Foreign direct investment in Malta stood at €161.4 billion at the end of 2016, an increase of €9.5 billion compared to the previous year, while direct investment abroad amounted to €62.1 billion.

According to NSO figures published yesterday, financial and insurance activities contributed €158.2 billion or 98 per cent of all FDI in Malta during the period under review.

FDI flows went up by €3.4 billion during 2016, equivalent to a decrease of €0.8 billion over the corresponding flows in 2015.

In terms of stock position, as at December 2016, direct investment abroad by resident entities was recorded at €62.1 billion.

The figures are a further confirmation of a solid economic policy

Entities offering financial and insurance activities accounted for 99.5 per cent of the total direct investment abroad.

During 2016, direct investment flows abroad decreased by €4.9 billion, compared to a fall of €4.7 billion during the previous year.

This is mainly attributed to lower claims on direct investors by €5.6 billion.

In a reaction, the government said the figures were a further confirmation of a solid economic policy, following the upgrade of Malta’s credit rating by Fitch earlier this month.
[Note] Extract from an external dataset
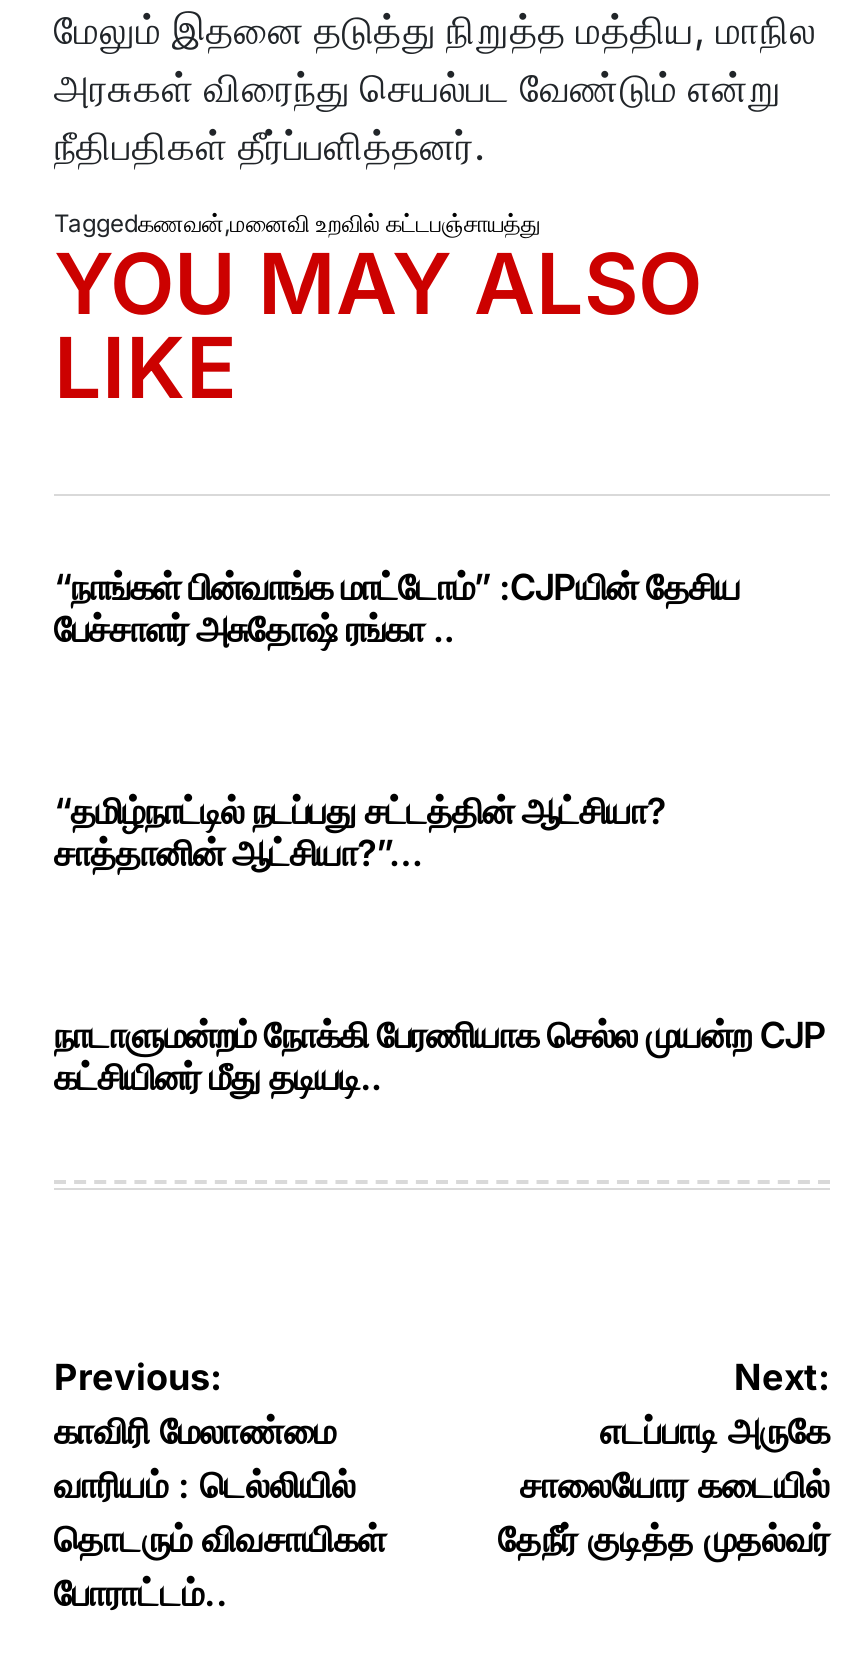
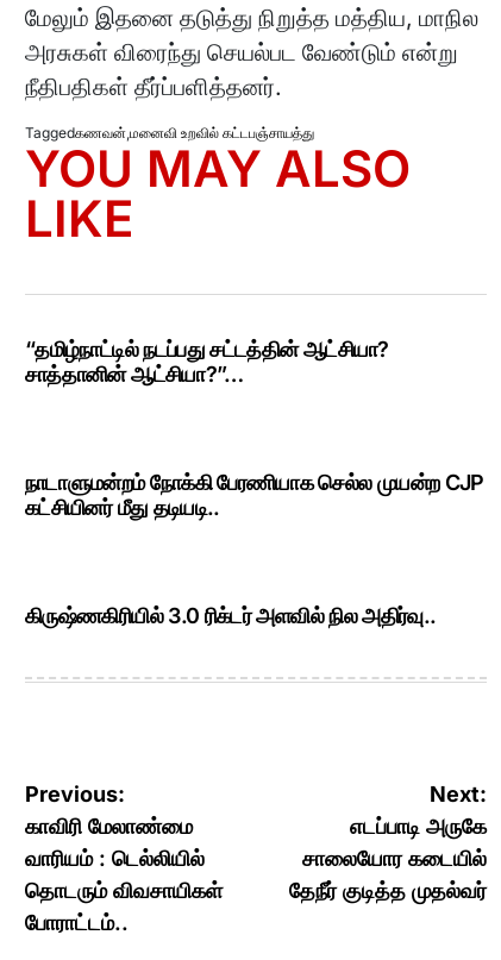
[54,565,740,649] “நாங்கள் பின்வாங்க மாட்டோம்” :CJPயின் தேசிய | பேச்சாளர் அசுதோஷ் ரங்கா .. -> none
moved [54,789,826,1055] -> [25,336,484,494]: “தமிழ்நாட்டில் நடப்பது சட்டத்தின் ஆட்சியா? | சாத்தானின் ஆட்சியா?”… | நாடாளுமன்றம் நோக்கி பேரணியாக செல்ல முயன்ற CJP
none -> [25,603,436,628] கிருஷ்ணகிரியில் 3.0 ரிக்டர் அளவில் நில அதிர்வு..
“The relationship between foreign investment and economic growth is an important one, and the government will be doing its utmost to allow this relationship to flourish by offering a competitive environment,” it said.

“The government is committed to encouraging further investment by strengthening physical and technological infrastructure, reducing bureaucracy, consistent macro-economic policy, good governance, economic stability and a guarantee of property rights.”